Traverse the `/usr` directory in breadth-first order:

```python
from pathlib import Path

def enter_folder(path):
path = Path(path)
return list(path.iterdir()) if path.is_dir() else []

for item in treet.traverse('/usr', enter_folder, mode='breadth_first'):
print(item)

# Output -->
# /
# /proc
# /usr
# ...
# /usr/share
# /usr/bin
# /usr/sbin
# ...
# /usr/bin/jinfo
# /usr/bin/m2400w
# ...
```

### Parse a newick-formatted tree structure

Assemble the Newick string to a custom data format:

```python

def parse_node_data(data_string):
'''
Example:
'data1=xx,data2=yy'
-> {'data1':'xx', 'data2': 'yy'}
'''
items = data_string.split(',')
key_value_pairs = (item.split('=') for item in items)
return dict(key_value_pairs)

def parse_branch_length(length_str):
return float(length_str) if length_str else 0.0

def tree_builder(label, children, branch_length, node_data):
return {
'label': label,
'length': branch_length,
'data': node_data,
'children': children}

newick = "(A:0.2[dat=23,other=45], B:12.4[dat=122,other=xyz])root[x=y];"

treet.parse_newick(
newick,
aggregator=tree_builder,
feature_parser=parse_node_data,
distance_parser=parse_branch_length
)

# Output ->
{'label': 'root', 'length':0.0, 'data': {'x':'y'},
'children': [
{'label': 'A', 'length':0.2, 'data':{'dat':'23','other':'45'},
'children': []},
{'label': 'B', 'length':12.4, 'data':{'dat':'122','other':'xyz'},
'children': []},
]}
```

Meta
----

**Author**: [Ad115](https://agargar.wordpress.com/) -
[Github](https://github.com/Ad115/) – [email protected]

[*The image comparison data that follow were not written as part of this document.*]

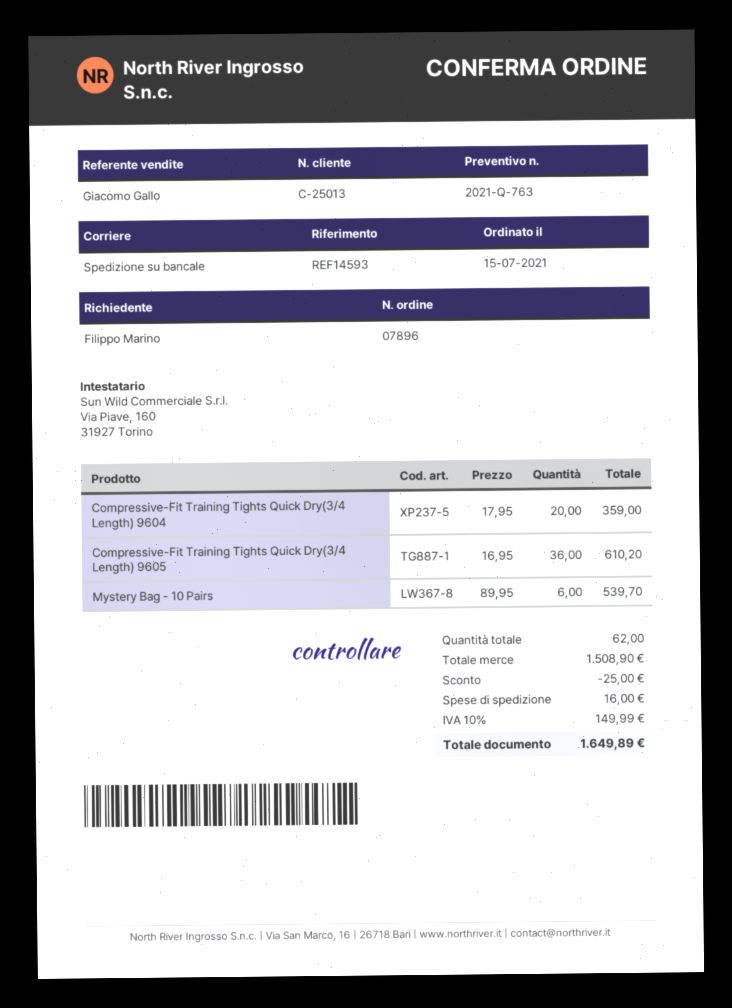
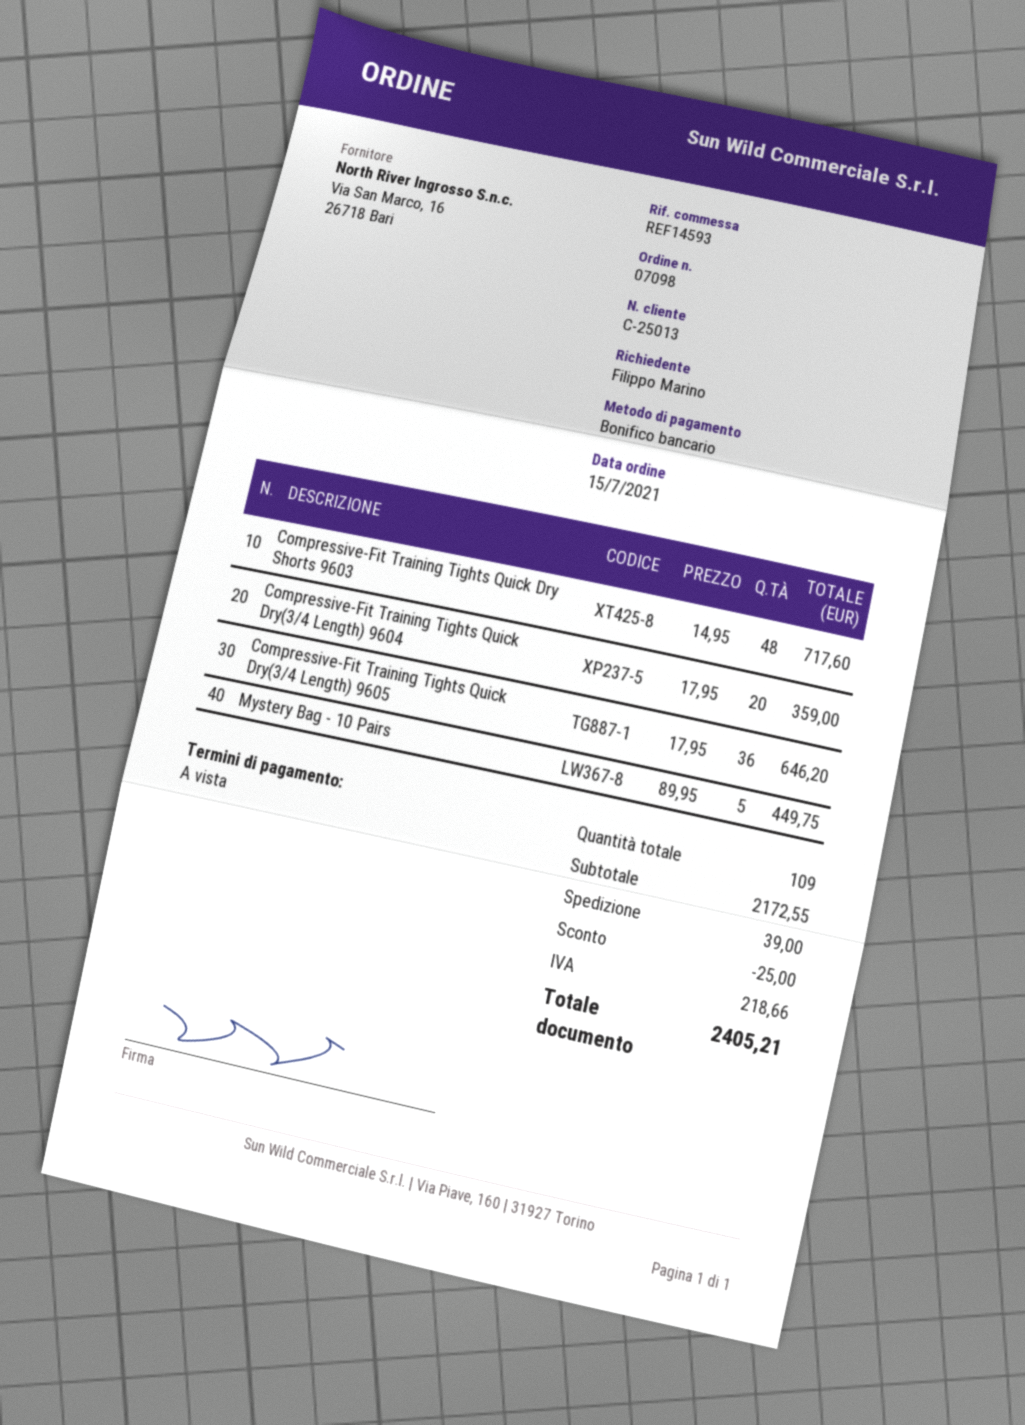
order number: 07896 -> 07098
Compressive-Fit Training Tights Quick Dry(3/4 Length) 9605: 36 x 16.95 = 610.20 -> 36 x 17.95 = 646.20
Mystery Bag - 10 Pairs: 6 x 89.95 = 539.70 -> 5 x 89.95 = 449.75
Compressive-Fit Training Tights Quick Dry Shorts 9603: none -> 48 x 14.95 = 717.60
total quantity: 62 -> 109
subtotal: 1508.90 -> 2172.55
shipping: 16.00 -> 39.00
tax: 149.99 -> 218.66
total: 1649.89 -> 2405.21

Distributed under the MIT license. See [LICENSE](https://github.com/Ad115/treet/blob/master/LICENSE) more information.

Contributing
------------
To run tests: `pytest treet/* --hypothesis-show-statistics --verbose`

To run static type check: `mypy treet/*.py`

To run coverage analysis: `coverage run --source=. -m pytest treet/* --hypothesis-show-statistics --verbose`

1. Check for open issues or open a fresh issue to start a discussion around a feature idea or a bug.
2. Fork [the repository](https://github.com/Ad115/treet/) on GitHub to start making your changes to a feature branch, derived from the **master** branch.
3. Write a test which shows that the bug was fixed or that the feature works as expected.
4. Send a pull request and bug the maintainer until it gets merged and published.